---------- Source data ----------
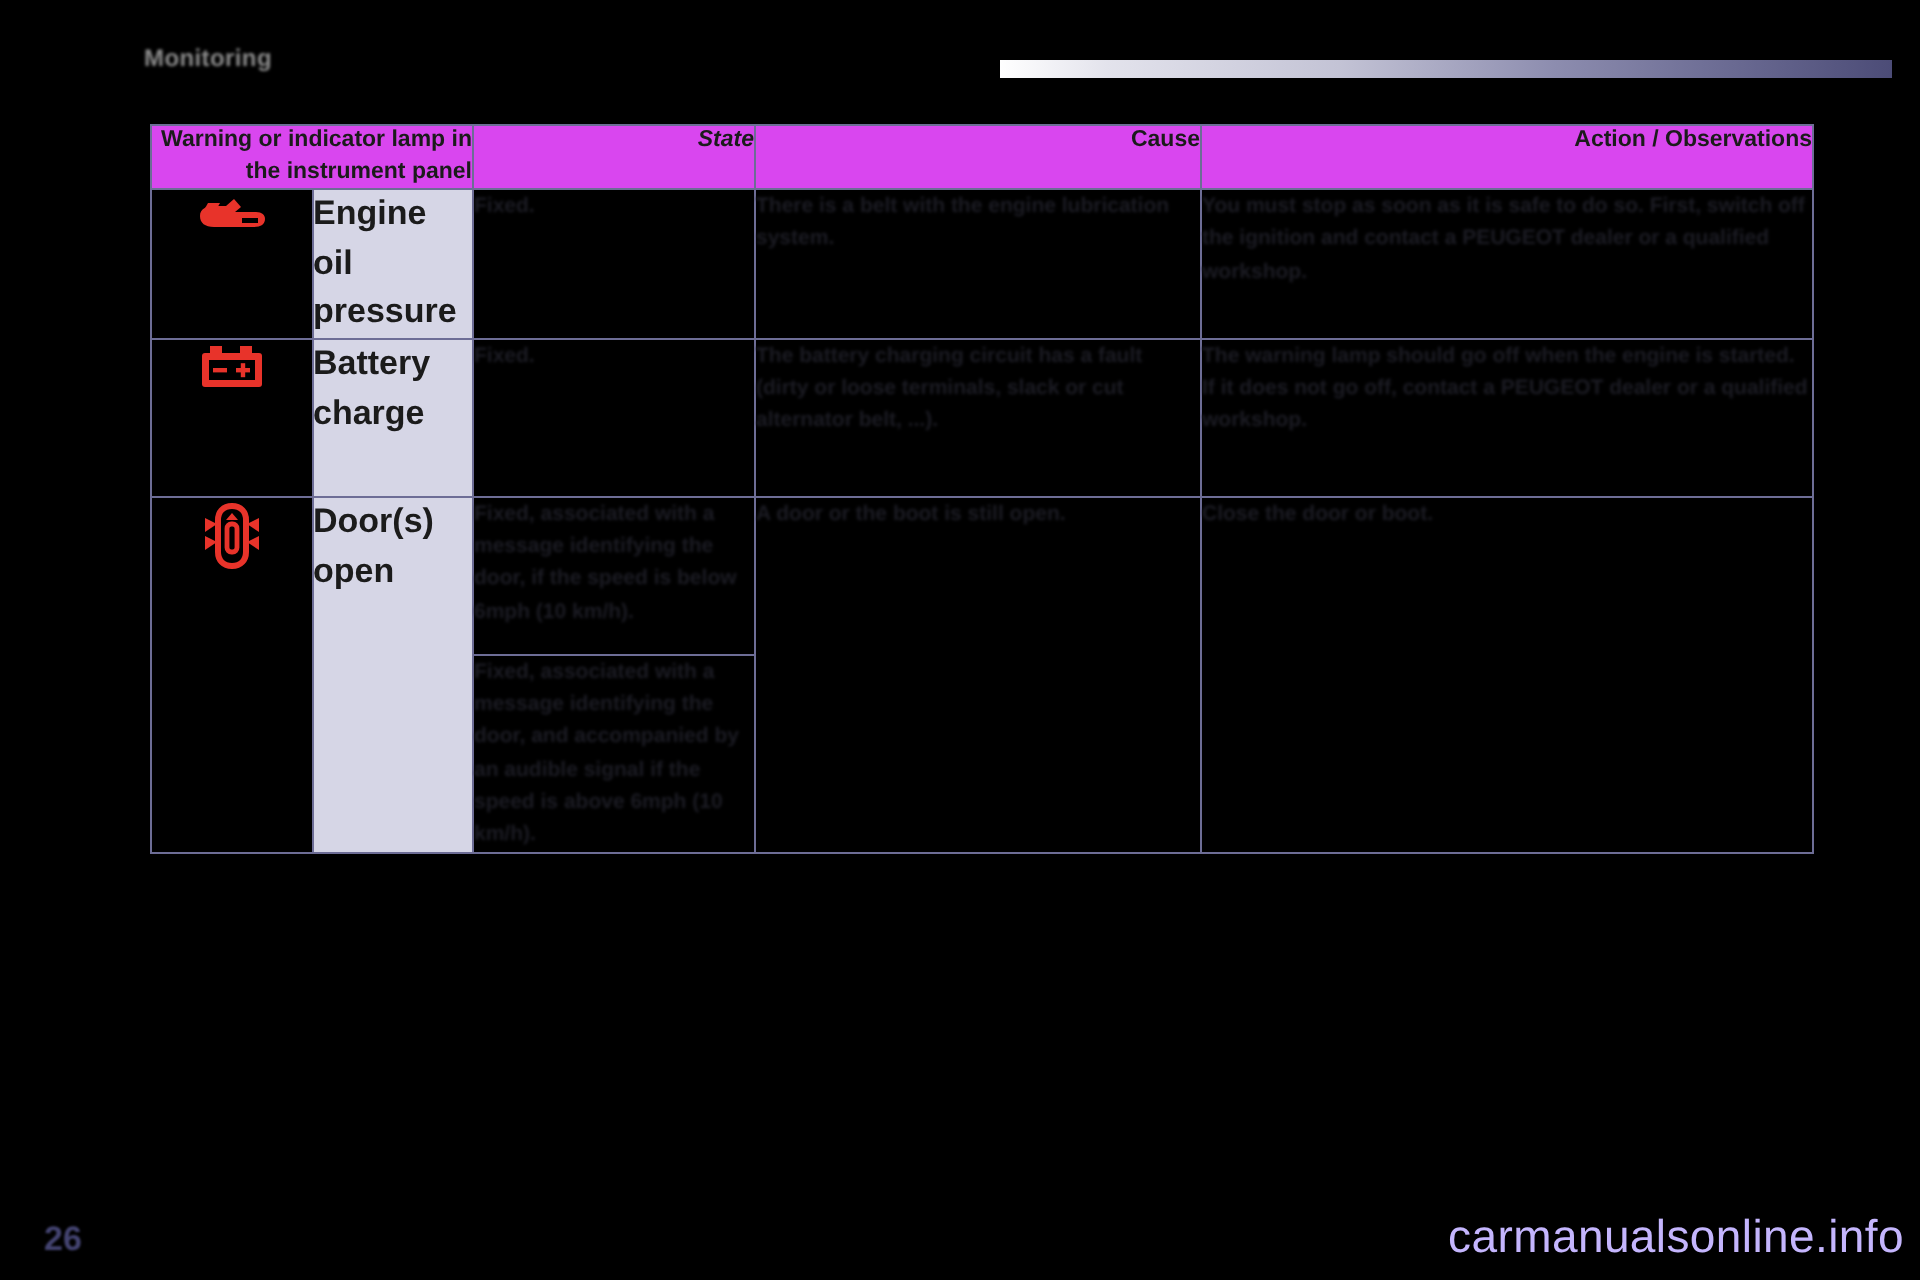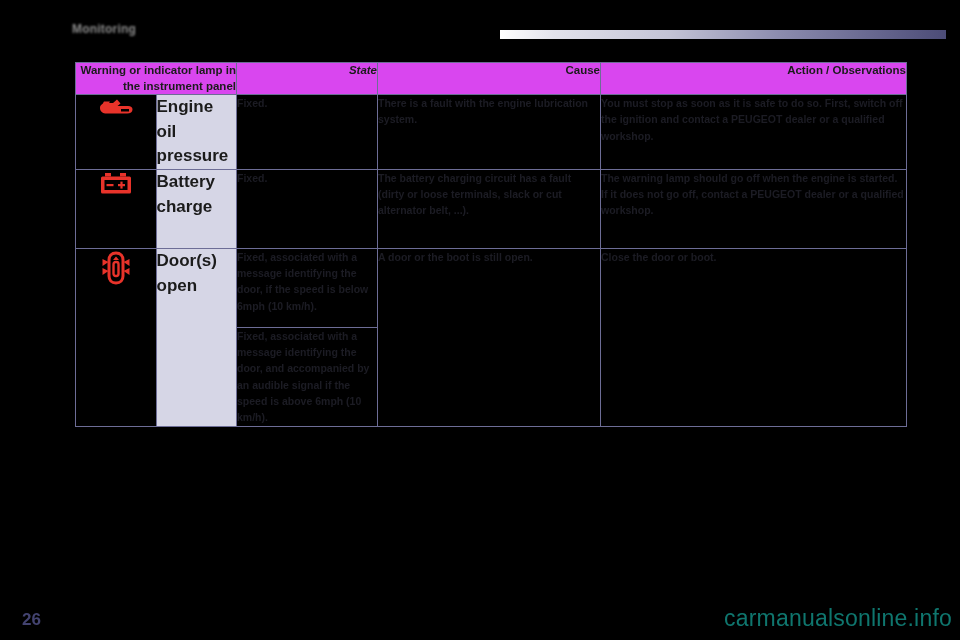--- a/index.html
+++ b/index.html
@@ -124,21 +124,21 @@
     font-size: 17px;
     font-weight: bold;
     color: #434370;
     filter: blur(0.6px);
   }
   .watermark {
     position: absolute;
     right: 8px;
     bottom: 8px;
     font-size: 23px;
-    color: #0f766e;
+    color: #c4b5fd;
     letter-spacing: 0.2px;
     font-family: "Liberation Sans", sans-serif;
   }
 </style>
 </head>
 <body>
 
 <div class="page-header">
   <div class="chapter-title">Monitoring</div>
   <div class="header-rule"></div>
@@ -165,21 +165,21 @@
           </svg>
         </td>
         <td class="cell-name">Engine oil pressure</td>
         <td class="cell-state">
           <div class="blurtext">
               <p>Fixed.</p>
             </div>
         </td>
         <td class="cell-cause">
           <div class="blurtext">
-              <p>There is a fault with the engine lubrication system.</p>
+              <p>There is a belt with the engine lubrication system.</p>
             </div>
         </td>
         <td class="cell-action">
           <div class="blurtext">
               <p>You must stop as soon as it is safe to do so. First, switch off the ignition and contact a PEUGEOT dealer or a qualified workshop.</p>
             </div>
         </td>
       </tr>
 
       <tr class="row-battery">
----------
---------- Source data ----------
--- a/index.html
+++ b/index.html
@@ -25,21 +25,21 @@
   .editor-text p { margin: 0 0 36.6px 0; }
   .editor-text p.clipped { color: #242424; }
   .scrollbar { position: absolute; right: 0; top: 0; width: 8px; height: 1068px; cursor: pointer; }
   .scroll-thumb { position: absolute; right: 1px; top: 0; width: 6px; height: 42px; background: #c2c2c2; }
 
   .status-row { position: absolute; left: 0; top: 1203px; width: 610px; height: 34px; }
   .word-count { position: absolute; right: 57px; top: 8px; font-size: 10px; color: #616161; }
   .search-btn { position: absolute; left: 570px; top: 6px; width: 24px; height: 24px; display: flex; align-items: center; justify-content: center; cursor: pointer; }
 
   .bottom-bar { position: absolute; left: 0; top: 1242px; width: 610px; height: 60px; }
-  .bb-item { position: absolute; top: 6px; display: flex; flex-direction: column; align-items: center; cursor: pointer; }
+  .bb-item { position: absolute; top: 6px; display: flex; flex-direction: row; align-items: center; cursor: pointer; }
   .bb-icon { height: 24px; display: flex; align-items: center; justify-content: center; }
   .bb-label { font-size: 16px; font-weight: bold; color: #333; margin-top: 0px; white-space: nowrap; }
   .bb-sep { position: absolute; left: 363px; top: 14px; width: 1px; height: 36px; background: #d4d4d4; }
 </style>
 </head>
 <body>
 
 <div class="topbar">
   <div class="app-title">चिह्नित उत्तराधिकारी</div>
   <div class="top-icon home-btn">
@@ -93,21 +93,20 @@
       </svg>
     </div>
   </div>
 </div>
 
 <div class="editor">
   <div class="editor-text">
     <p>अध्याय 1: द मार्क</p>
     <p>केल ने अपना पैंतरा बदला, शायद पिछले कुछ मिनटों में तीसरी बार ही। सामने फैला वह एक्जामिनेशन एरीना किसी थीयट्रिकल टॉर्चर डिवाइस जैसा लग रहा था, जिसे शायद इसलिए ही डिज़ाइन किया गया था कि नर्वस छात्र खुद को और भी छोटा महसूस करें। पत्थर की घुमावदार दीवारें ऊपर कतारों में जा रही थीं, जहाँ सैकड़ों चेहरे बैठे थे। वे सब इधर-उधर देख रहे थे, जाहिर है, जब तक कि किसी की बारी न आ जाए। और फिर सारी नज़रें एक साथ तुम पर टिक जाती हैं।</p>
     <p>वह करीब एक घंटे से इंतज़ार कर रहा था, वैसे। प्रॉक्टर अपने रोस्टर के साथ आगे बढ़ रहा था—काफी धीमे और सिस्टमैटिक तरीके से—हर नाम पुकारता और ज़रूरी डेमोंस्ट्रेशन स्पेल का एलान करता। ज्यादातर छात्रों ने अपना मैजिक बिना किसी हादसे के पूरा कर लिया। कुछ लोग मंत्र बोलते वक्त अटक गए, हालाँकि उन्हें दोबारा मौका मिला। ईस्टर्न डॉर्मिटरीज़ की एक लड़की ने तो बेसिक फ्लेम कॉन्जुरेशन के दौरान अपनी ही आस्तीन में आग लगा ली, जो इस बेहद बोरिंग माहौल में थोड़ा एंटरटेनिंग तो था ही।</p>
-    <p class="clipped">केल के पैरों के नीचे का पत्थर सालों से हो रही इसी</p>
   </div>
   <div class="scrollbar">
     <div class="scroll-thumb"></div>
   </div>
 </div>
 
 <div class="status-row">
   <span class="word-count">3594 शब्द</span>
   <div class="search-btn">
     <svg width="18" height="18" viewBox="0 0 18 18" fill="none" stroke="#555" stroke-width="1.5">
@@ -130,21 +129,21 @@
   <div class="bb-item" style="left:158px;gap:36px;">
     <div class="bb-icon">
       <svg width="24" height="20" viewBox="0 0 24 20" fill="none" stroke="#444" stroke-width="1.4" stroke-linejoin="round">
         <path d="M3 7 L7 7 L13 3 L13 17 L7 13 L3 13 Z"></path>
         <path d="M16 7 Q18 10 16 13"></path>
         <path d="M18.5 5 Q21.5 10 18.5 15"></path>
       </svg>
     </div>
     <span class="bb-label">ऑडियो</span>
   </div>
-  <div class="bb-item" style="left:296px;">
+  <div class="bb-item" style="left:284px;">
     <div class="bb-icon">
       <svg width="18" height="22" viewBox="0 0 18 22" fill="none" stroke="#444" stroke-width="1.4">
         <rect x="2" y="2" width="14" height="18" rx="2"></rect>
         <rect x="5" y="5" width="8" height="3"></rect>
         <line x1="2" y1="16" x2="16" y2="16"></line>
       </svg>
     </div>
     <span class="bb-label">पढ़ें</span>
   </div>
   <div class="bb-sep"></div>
----------
Task =>
What is needed is the number of lines in these entries that include the word "direction"; please give it alone.

Output =>
2